[DATASET EXCERPTS]
=== Begin Enclosure ===

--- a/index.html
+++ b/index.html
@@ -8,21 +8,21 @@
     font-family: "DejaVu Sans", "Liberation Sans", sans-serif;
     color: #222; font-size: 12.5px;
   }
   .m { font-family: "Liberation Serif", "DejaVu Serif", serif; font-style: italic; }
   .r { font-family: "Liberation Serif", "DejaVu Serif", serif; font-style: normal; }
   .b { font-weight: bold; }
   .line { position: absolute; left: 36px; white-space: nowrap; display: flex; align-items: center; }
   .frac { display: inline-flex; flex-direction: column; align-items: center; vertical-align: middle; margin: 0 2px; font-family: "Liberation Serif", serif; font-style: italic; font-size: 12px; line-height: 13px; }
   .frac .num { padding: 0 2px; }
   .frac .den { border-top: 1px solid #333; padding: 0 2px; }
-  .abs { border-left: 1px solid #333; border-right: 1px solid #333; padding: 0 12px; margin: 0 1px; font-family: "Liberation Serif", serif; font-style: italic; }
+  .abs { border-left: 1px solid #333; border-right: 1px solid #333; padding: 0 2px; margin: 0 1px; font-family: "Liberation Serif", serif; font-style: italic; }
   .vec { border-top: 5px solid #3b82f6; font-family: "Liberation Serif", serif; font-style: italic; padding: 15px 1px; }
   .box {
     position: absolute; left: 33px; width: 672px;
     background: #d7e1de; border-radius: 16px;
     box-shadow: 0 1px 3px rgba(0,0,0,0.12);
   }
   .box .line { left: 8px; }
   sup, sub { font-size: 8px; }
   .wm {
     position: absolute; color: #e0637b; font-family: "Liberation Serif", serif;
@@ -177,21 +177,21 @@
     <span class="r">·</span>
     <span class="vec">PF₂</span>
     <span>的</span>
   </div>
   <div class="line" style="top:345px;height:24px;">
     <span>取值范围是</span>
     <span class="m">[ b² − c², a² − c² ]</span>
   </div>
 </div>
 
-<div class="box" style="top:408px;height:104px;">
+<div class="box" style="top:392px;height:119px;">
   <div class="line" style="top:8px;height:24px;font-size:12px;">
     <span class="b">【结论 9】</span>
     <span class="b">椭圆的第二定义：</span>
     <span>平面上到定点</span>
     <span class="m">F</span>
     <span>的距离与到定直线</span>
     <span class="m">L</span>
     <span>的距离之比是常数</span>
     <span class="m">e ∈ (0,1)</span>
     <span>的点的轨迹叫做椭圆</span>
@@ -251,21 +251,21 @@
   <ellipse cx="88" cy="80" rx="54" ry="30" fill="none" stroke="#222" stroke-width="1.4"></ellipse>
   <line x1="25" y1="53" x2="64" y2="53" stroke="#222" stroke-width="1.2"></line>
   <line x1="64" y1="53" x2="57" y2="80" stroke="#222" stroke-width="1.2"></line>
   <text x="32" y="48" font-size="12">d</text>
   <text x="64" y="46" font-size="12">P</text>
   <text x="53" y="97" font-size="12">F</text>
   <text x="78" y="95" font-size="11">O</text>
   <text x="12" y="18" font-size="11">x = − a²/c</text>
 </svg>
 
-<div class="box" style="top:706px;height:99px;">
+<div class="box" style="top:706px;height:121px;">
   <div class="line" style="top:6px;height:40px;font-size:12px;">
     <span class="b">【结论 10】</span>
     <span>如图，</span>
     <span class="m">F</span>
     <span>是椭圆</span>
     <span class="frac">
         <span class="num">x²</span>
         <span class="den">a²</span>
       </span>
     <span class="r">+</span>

=== End Enclosure ===
=== Begin Enclosure ===

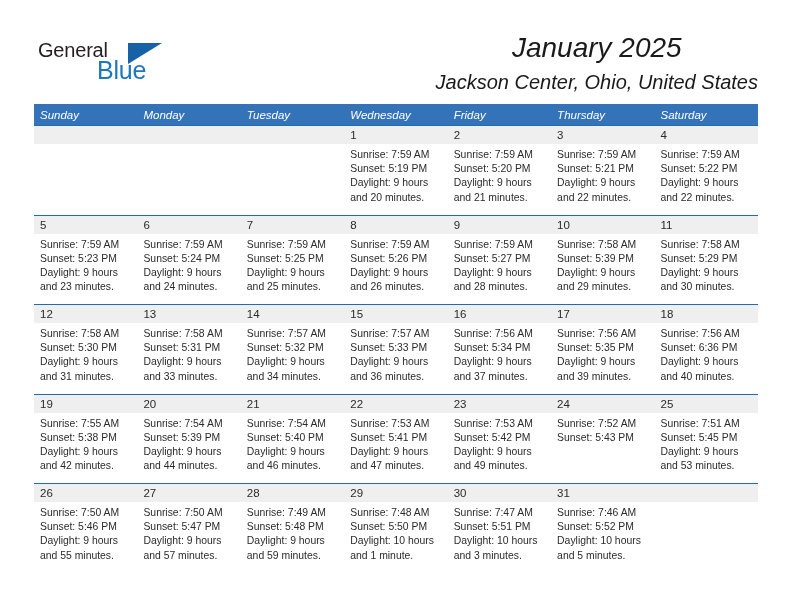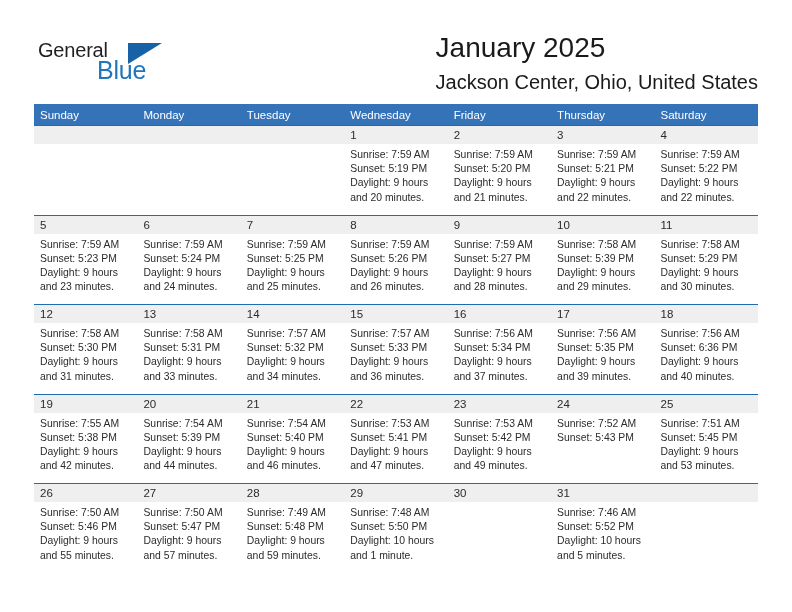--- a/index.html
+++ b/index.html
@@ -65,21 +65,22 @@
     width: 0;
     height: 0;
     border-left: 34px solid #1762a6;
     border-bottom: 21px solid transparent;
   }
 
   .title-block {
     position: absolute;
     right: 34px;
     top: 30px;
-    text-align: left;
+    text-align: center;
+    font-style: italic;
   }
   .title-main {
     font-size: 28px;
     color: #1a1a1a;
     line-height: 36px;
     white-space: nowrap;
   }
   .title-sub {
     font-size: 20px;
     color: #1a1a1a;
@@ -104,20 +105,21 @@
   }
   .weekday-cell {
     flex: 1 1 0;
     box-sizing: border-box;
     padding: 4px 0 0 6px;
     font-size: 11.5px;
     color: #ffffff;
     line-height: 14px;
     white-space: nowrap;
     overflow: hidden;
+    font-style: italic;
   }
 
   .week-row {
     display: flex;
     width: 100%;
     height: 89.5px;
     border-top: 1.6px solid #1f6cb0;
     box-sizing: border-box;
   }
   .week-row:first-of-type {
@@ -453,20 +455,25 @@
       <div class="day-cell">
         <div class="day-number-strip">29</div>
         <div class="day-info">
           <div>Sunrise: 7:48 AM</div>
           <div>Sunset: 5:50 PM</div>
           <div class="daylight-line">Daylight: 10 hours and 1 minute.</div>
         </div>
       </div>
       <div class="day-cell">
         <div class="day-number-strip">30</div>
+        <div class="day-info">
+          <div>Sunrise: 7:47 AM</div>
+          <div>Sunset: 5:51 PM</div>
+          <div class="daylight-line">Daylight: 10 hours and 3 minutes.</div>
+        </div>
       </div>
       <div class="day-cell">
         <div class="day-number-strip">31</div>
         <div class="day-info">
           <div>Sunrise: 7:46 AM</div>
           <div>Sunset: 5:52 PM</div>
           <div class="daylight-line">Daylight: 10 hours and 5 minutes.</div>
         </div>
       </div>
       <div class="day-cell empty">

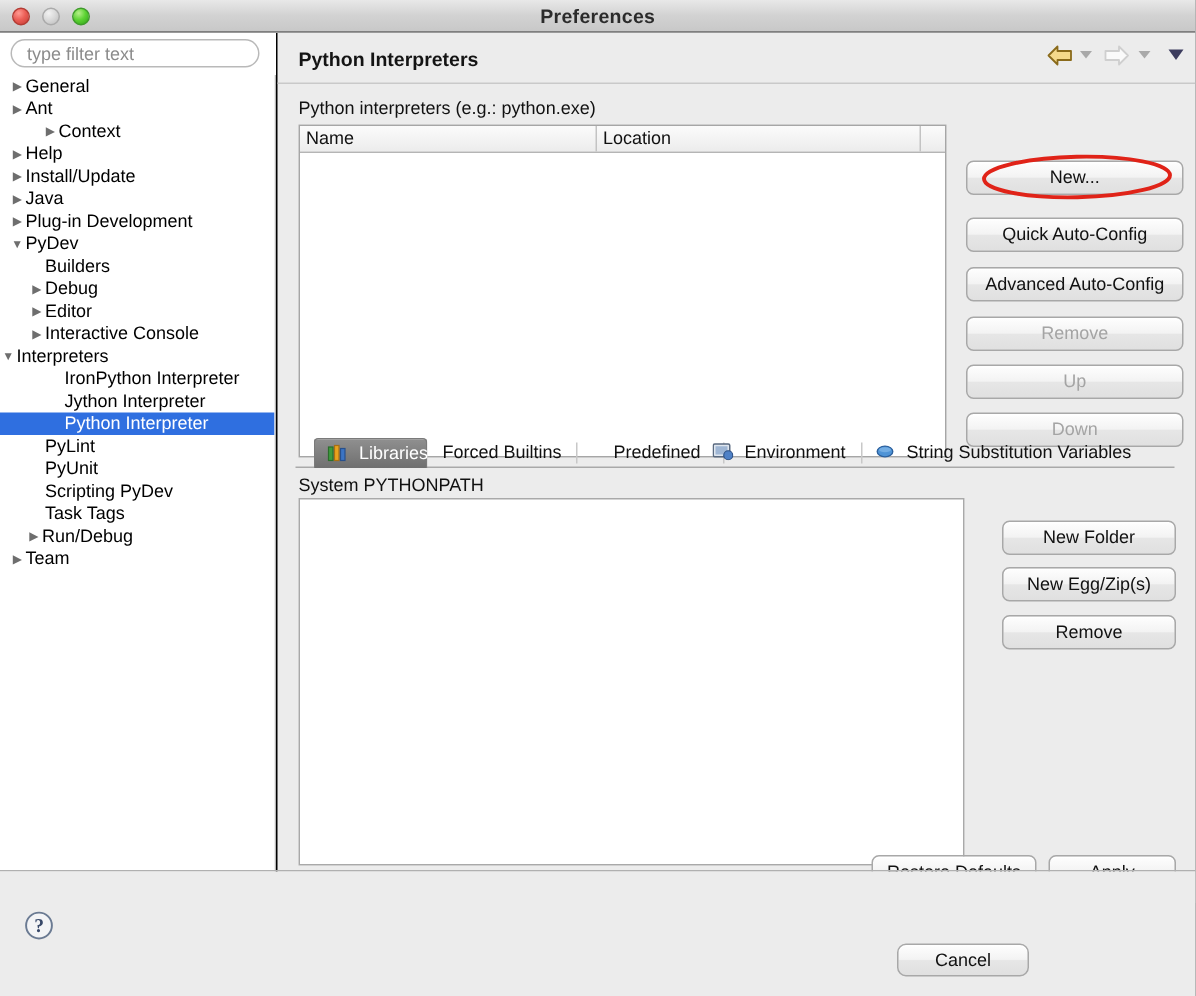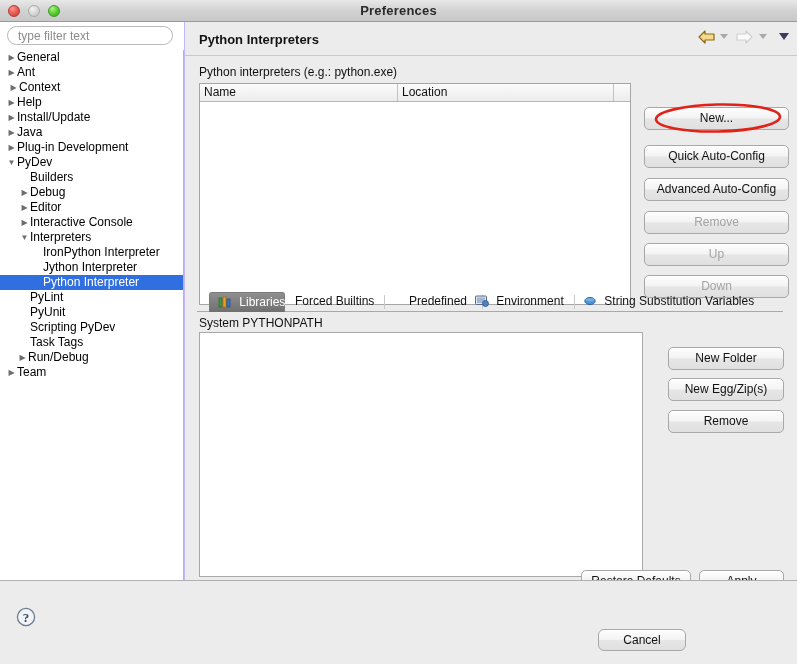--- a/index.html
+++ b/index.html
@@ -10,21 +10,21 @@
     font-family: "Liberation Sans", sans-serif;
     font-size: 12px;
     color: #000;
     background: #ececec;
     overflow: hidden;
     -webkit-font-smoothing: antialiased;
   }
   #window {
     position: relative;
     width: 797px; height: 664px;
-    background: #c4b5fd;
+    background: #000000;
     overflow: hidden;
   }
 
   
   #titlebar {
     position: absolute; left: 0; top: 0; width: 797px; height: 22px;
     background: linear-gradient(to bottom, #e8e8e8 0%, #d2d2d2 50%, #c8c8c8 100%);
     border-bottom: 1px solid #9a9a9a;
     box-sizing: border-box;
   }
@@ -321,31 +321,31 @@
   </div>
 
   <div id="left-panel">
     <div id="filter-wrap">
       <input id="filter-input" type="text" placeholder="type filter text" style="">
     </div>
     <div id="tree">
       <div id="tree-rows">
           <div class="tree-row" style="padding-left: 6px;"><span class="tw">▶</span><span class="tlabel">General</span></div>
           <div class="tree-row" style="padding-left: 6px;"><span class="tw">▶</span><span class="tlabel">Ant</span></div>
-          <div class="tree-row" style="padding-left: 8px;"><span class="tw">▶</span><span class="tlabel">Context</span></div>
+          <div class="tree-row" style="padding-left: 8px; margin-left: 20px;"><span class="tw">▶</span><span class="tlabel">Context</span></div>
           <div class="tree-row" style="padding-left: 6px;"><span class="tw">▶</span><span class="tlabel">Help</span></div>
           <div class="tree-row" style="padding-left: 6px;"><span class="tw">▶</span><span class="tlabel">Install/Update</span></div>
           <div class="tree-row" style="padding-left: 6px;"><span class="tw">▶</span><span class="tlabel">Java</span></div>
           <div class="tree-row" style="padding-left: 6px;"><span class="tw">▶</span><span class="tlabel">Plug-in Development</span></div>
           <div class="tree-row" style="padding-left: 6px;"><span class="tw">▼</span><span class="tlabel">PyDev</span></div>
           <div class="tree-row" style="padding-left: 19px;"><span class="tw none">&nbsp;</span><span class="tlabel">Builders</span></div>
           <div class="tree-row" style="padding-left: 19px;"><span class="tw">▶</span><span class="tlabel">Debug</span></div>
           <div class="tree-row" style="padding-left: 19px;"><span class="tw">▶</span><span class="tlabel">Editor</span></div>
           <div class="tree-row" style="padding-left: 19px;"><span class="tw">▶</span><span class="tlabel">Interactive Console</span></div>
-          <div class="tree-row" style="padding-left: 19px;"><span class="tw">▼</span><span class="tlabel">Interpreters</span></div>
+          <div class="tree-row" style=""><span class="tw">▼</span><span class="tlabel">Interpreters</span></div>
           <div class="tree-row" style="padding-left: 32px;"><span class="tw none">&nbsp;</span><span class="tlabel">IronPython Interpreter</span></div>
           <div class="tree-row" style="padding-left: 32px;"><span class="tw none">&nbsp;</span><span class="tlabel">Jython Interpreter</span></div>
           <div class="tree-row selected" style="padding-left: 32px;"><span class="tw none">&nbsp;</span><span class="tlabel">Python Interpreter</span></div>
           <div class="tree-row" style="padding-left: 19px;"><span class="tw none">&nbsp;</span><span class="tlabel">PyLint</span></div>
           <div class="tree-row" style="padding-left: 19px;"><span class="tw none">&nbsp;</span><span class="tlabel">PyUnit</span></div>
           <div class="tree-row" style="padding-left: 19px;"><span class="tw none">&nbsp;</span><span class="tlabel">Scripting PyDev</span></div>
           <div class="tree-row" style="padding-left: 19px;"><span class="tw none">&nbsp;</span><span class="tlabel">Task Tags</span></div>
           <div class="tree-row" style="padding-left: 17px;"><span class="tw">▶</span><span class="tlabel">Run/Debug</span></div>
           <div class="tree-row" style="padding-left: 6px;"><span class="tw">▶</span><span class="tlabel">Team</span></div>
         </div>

=== End Enclosure ===
=== Begin Enclosure ===

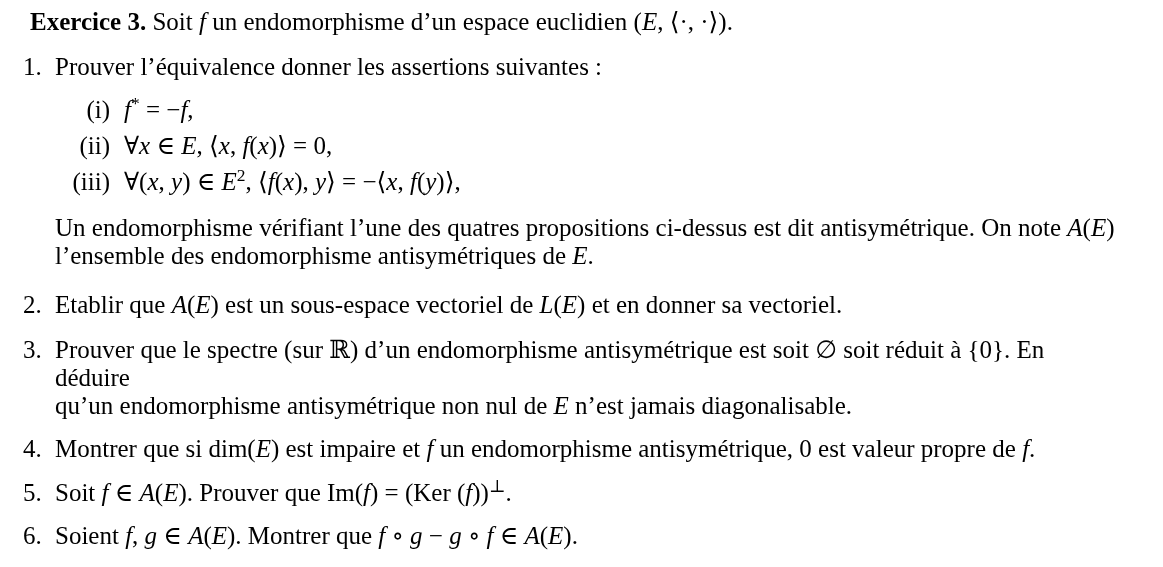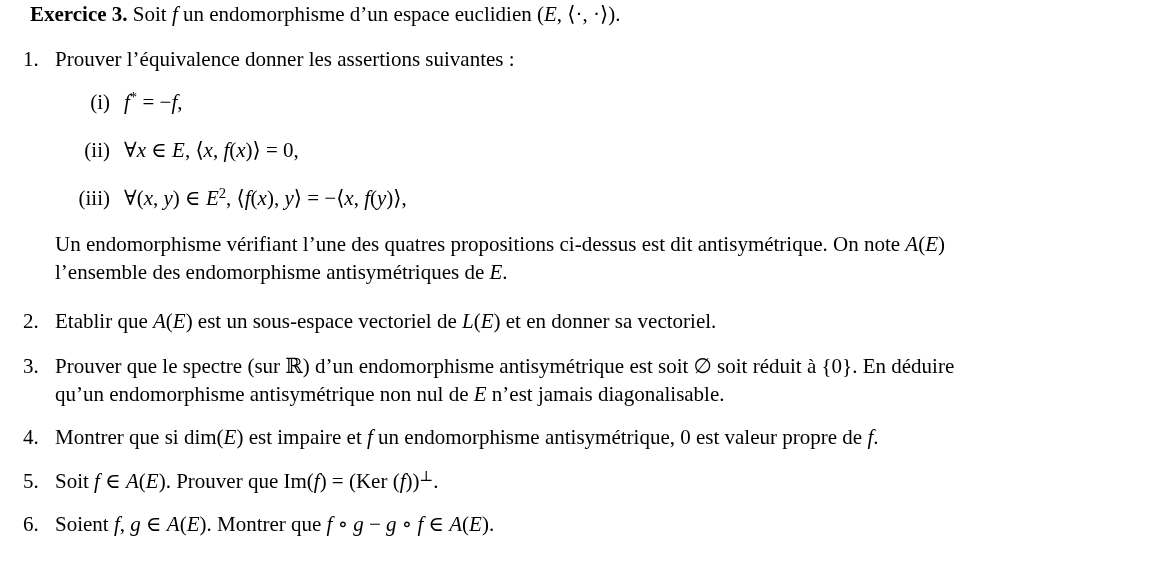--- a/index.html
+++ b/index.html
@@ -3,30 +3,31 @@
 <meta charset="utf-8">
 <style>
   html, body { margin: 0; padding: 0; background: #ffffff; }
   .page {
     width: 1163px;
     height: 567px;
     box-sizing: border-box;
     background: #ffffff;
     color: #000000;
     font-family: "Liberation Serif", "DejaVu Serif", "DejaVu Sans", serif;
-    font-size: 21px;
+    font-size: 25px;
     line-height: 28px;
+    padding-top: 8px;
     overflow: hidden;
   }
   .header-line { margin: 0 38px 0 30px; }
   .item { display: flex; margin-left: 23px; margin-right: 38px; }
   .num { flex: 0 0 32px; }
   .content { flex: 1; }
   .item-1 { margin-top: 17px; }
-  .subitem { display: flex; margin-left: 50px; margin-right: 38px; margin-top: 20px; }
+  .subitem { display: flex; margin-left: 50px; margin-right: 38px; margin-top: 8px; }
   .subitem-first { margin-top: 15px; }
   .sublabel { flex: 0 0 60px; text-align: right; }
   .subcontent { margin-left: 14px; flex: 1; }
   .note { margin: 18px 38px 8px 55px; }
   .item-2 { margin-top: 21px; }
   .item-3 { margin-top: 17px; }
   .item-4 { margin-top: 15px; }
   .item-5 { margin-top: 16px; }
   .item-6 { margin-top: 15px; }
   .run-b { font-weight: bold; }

=== End Enclosure ===

[EXERCISE] For the listing above, how many lines contain the word "hours"? Respond with nothing but the number.

[WRITTEN ANSWER] 3